Ma è normale utilizzare un canale privato, mariastellagelmini, per una comunicazione ufficiale attesa da un mare di studenti? In anteprima? Anteprima di cosa? E poi per dare una specie di trailer, visto che l’elenco completo è nascosto nei meandri del sito all’interno di tabelle senza titolo e assolutamente incomprensibili? Ma si può mettere sul sito del ministero in bella evidenza la seguente notizia: “31 Gennaio 2011 il ministro Gelmini annuncia le materie della maturità su Youtube”. E sul canale YouTube segnalare che le altre informazioni sarebbero state disponibili sul sito del ministero dopo le ore 12. Ma che è: il modello della comunicazione di Ping Pong? Ma lo sa che tra le otto e trenta e le dodici gli studenti che aspettano l’elenco delle materie è in classe e senza computer, of course?
Se avesse studiato, magari comunicazione, avrebbe prima pubblicato in bella evidenza sul sito istituzionale l’elenco dettagliato e chiaro delle materie, tutte. E poi sullo stesso sito avrebbe potuto sistemare un video dove spiegare i meccanismi e le motivazioni delle scelte fatte. E aprire ai commenti: cancellando quelli ingiuriosi, rispondendo a quelli che ponevano domande o problemi reali e condivisi.

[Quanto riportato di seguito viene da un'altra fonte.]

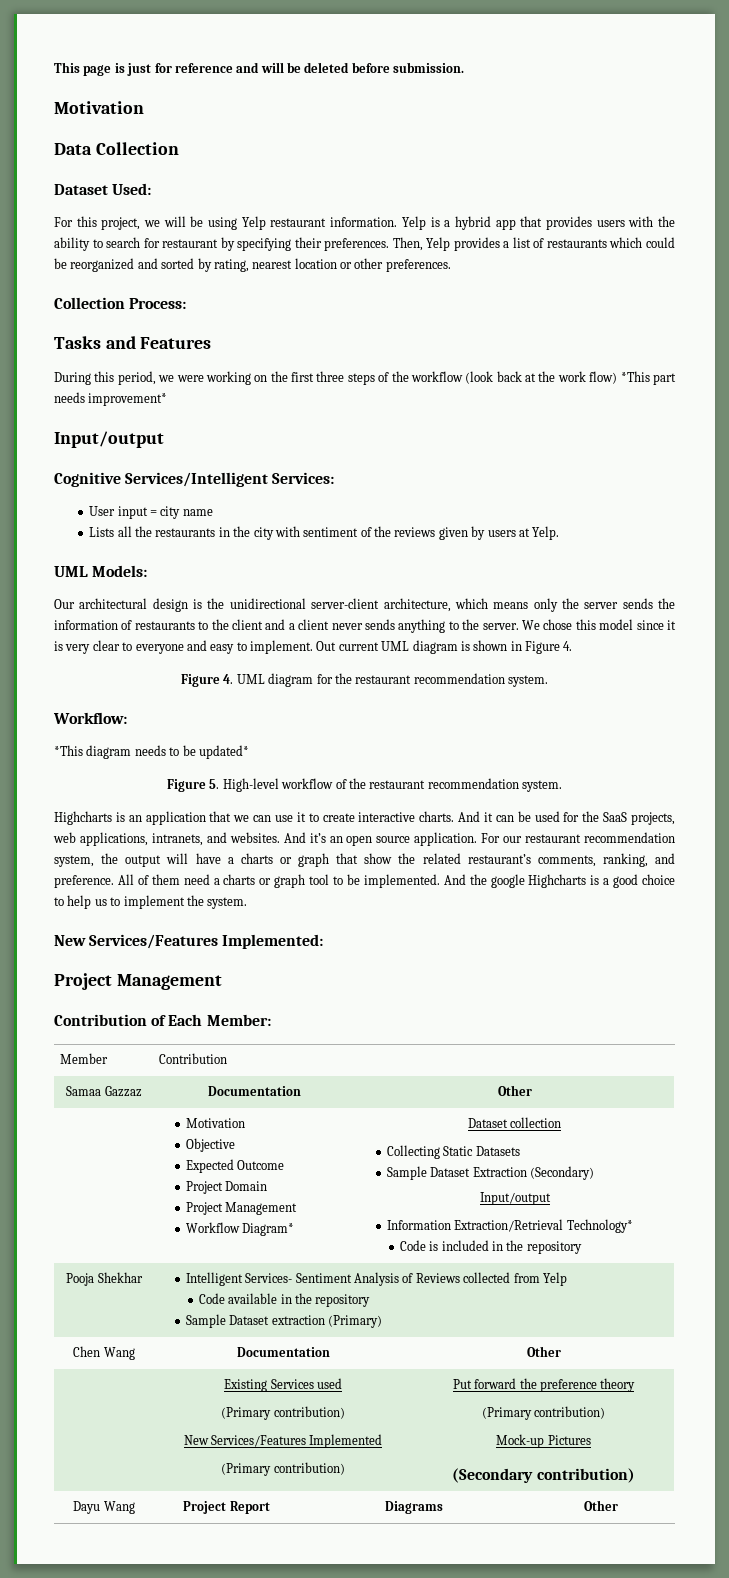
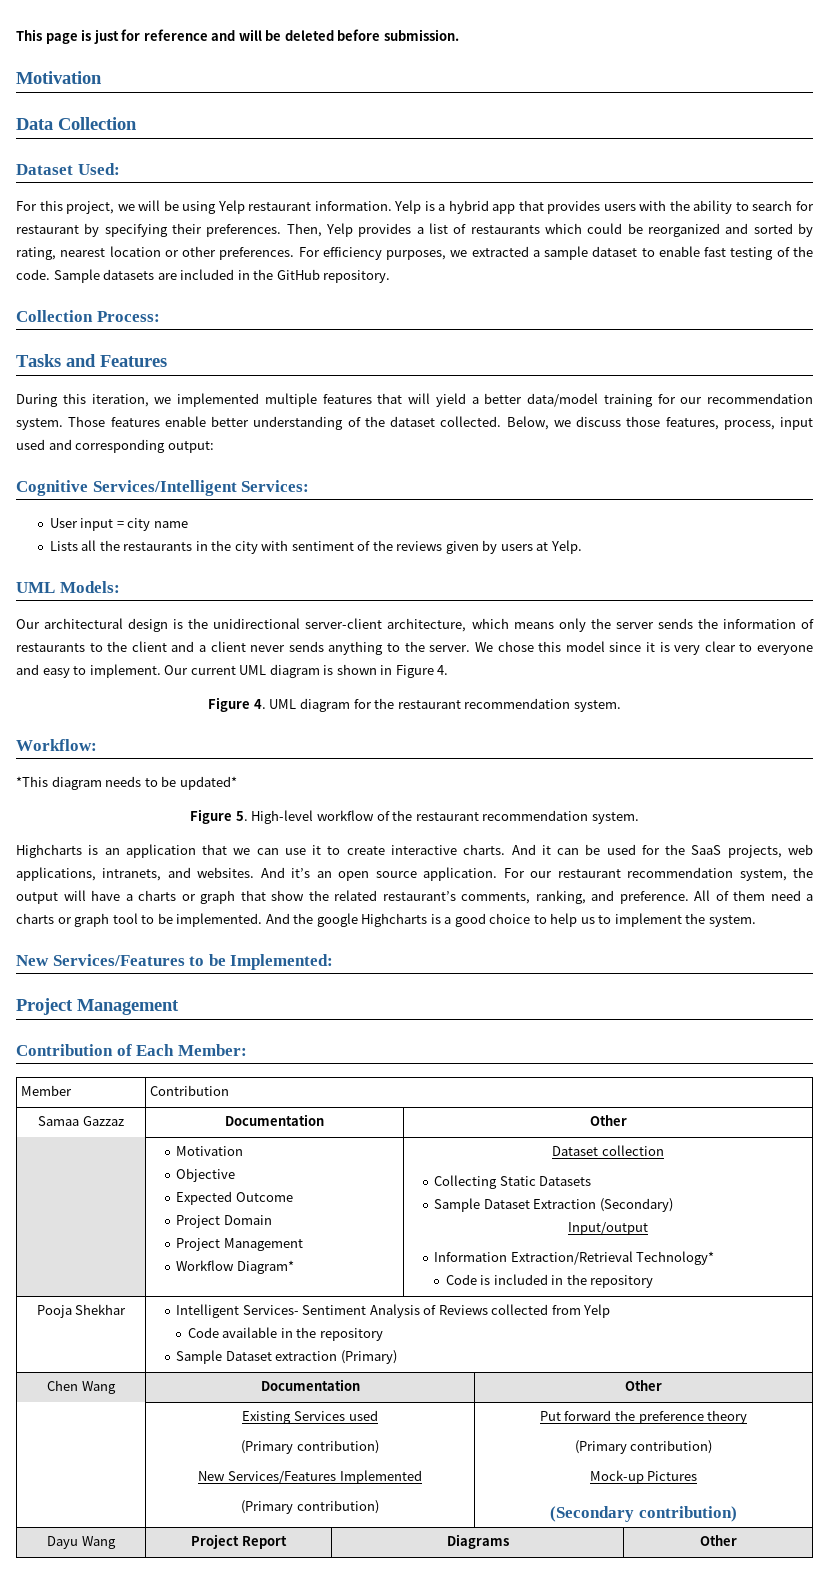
+ For efficiency purposes, we extracted a sample dataset to enable fast testing of the code. Sample datasets are included in the GitHub repository.
- During this period, we were working on the first three steps of the workflow (look back at the work flow) *This part needs improvement*
- Input/output
+ During this iteration, we implemented multiple features that will yield a better data/model training for our recommendation system. Those features enable better understanding of the dataset collected. Below, we discuss those features, process, input used and corresponding output:
- Out current UML diagram is shown in Figure 4.
+ Our current UML diagram is shown in Figure 4.
- New Services/Features Implemented:
+ New Services/Features to be Implemented:

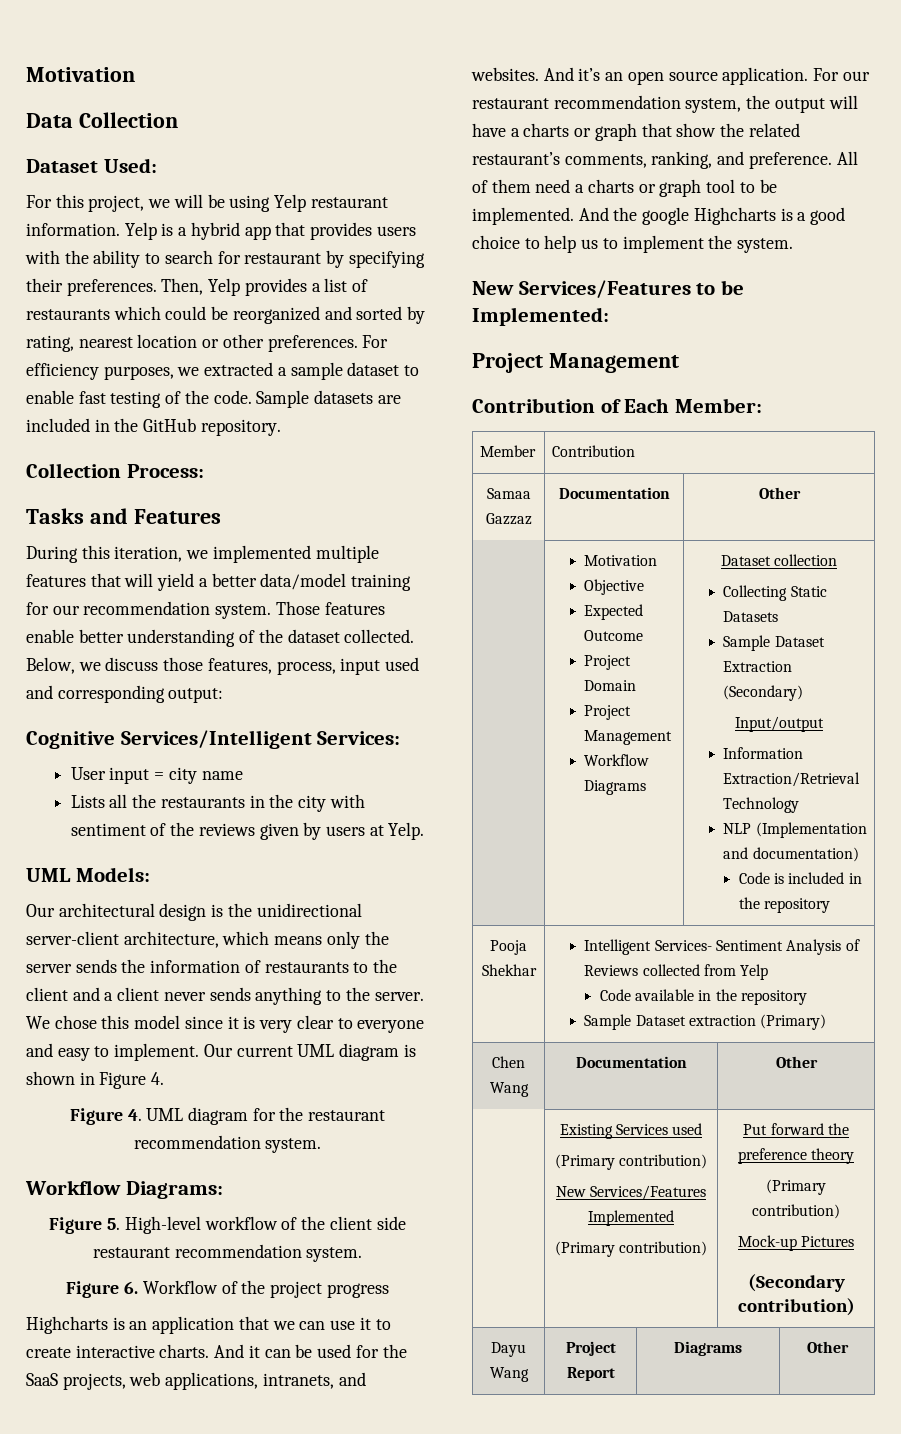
- This page is just for reference and will be deleted before submission.
- Workflow:
- *This diagram needs to be updated*
+ Workflow Diagrams:
- Figure 5. High-level workflow of the restaurant recommendation system.
+ Figure 5. High-level workflow of the client side restaurant recommendation system.
+ Figure 6. Workflow of the project progress
  | Motivation
  Objective
  Expected Outcome
  Project Domain
  Project Management
- Workflow Diagram* | Dataset collection
+ Workflow Diagrams | Dataset collection
  Collecting Static Datasets
  Sample Dataset Extraction (Secondary)
  Input/output
- Information Extraction/Retrieval Technology*
+ Information Extraction/Retrieval Technology
+ NLP (Implementation and documentation)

Comunque mostrando attenzione per tutti e non solo per la propria immagine e per la visibilità di ritorno grazie a media e social network.
Tra l'altro se si confrontano i video 2010 e 2011, si scopre che le materie sono praticamente le stesse, identico il powerpoint, identica la font usata, identici i commenti (ma li ha letti?): cambia solo la sua pettinatura e lo spazio dietro di lei. Insomma si è solo un po' allargata.
 
Ministro, in Italia ci sono un sacco di laureati in Comunicazione come in Ingegneria come in Giurisprudenza, che non trovano lavoro perché troppe corporazioni difendono i loro recinti e perché troppi babbioni di ogni età occupano posti e ruoli senza alcun merito.
Signora Ministro, noi lo sappiamo: lei non è così, è che la comunicano così. Non sappiamo chi l’ha consigliata, sicuramente condivide con lei il giudizio sulla (non) necessità di studiare la comunicazione e i risultati si vedono.
Signora Ministro, Cuffaro appena entrato a Rebibbia ha deciso di iscriversi a Giurisprudenza: non era meglio anticipare lo studio del confine, per noi mortali abbastanza netto, tra legalità e illegalità?
Signora Ministro cosa dobbiamo aspettare per farla ricredere sulla necessità di studiare comunicazione? 

Bella critica! Siamo in

Bella critica! Siamo in balia di un Ministro dell'istruzione snob e privo di contenuti! Forse è per questo che nessuno la vuole ascoltare più?

Il problema è che il

Il problema è che il ministro sa benissimo quanto è importante studiare comunicazione, visto che in aziende del presidente del consiglio i master che vengono finanziati, mentre vengono fatti tagli alla scuola pubblica, sono venduti a care cifre agli studenti, per dirla breve una laurea in università privata più master in comunicazione in azienda del presidente del consiglio costano la spropositata cifra di 30.000 euro!